## Excerpted records
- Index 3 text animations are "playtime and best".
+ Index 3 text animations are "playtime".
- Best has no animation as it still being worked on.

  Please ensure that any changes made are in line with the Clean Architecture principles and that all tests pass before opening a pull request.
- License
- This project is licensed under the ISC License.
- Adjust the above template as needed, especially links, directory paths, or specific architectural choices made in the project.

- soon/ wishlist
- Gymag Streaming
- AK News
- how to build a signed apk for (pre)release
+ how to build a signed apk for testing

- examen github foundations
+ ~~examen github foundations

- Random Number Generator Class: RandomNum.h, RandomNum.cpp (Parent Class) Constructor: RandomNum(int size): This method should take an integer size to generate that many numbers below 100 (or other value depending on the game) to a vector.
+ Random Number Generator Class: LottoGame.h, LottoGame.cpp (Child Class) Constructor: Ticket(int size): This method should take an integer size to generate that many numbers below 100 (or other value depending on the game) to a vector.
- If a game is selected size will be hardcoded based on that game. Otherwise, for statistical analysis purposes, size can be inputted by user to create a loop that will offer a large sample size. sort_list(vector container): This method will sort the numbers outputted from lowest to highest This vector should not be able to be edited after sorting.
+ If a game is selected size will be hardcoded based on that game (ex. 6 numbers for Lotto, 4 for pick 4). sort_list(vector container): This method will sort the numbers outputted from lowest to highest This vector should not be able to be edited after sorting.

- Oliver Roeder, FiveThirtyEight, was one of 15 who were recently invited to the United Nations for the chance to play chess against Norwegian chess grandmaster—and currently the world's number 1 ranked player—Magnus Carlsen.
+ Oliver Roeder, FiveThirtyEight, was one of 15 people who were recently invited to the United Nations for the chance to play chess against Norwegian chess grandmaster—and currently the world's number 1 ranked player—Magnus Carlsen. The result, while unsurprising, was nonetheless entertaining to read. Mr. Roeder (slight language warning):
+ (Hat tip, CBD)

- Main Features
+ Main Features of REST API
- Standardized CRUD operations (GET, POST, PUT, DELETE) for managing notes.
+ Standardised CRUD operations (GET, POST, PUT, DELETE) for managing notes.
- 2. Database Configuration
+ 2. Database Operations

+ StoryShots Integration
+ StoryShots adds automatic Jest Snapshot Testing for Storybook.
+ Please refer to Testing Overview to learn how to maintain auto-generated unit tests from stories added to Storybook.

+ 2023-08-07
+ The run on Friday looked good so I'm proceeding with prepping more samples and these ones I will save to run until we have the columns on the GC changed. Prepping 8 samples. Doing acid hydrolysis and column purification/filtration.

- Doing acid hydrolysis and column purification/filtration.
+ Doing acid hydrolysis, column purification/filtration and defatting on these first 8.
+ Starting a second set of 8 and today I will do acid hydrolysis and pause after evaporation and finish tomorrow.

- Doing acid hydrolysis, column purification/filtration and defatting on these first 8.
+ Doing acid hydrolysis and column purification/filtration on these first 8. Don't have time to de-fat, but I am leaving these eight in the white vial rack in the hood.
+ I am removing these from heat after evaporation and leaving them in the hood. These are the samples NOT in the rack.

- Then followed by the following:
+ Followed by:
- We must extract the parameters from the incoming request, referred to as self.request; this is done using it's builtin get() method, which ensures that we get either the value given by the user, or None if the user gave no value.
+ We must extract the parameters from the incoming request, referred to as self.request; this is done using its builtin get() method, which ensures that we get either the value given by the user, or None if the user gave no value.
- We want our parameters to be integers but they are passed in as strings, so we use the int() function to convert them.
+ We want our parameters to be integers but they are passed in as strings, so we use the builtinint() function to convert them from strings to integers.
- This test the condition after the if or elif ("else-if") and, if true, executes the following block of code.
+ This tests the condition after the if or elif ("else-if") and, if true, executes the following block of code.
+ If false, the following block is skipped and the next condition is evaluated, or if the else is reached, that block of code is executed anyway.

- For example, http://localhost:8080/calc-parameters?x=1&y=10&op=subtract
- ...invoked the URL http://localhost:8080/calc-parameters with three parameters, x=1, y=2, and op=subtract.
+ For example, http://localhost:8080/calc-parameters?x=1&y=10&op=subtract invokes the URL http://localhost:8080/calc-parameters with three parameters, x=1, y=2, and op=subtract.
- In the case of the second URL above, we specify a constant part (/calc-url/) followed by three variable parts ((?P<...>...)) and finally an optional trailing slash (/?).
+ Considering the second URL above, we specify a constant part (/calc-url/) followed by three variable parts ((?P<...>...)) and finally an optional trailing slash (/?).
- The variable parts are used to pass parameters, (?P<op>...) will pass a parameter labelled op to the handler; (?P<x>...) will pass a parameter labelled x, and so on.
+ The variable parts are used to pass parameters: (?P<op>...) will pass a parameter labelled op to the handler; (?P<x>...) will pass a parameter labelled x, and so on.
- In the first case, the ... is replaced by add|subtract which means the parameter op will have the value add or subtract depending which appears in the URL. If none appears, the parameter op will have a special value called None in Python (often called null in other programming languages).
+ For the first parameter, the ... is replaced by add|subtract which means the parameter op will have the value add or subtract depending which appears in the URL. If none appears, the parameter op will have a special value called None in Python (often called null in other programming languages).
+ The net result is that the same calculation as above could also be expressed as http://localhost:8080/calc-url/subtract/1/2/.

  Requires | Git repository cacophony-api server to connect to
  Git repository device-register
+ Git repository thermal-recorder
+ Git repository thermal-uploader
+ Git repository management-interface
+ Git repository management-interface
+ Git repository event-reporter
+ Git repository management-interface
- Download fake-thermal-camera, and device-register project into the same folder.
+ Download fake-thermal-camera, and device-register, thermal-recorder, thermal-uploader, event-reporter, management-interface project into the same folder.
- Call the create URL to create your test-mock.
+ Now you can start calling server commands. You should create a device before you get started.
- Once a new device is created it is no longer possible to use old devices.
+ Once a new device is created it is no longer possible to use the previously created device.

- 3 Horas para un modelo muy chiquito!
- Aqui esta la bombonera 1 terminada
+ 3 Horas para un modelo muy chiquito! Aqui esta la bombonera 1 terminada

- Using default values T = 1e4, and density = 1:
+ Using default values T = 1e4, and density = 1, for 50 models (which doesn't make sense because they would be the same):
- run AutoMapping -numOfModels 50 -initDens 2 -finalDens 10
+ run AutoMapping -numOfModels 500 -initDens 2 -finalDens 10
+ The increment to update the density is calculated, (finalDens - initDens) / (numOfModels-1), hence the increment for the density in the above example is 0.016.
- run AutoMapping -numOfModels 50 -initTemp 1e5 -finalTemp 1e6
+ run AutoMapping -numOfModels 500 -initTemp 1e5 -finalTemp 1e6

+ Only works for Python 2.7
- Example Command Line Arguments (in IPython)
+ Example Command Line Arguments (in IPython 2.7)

## Directions
Where a line above contains the word "numOfModels", show that line.

## Task answer
- run AutoMapping -numOfModels 50 -initDens 2 -finalDens 10
+ run AutoMapping -numOfModels 500 -initDens 2 -finalDens 10
+ The increment to update the density is calculated, (finalDens - initDens) / (numOfModels-1), hence the increment for the density in the above example is 0.016.
- run AutoMapping -numOfModels 50 -initTemp 1e5 -finalTemp 1e6
+ run AutoMapping -numOfModels 500 -initTemp 1e5 -finalTemp 1e6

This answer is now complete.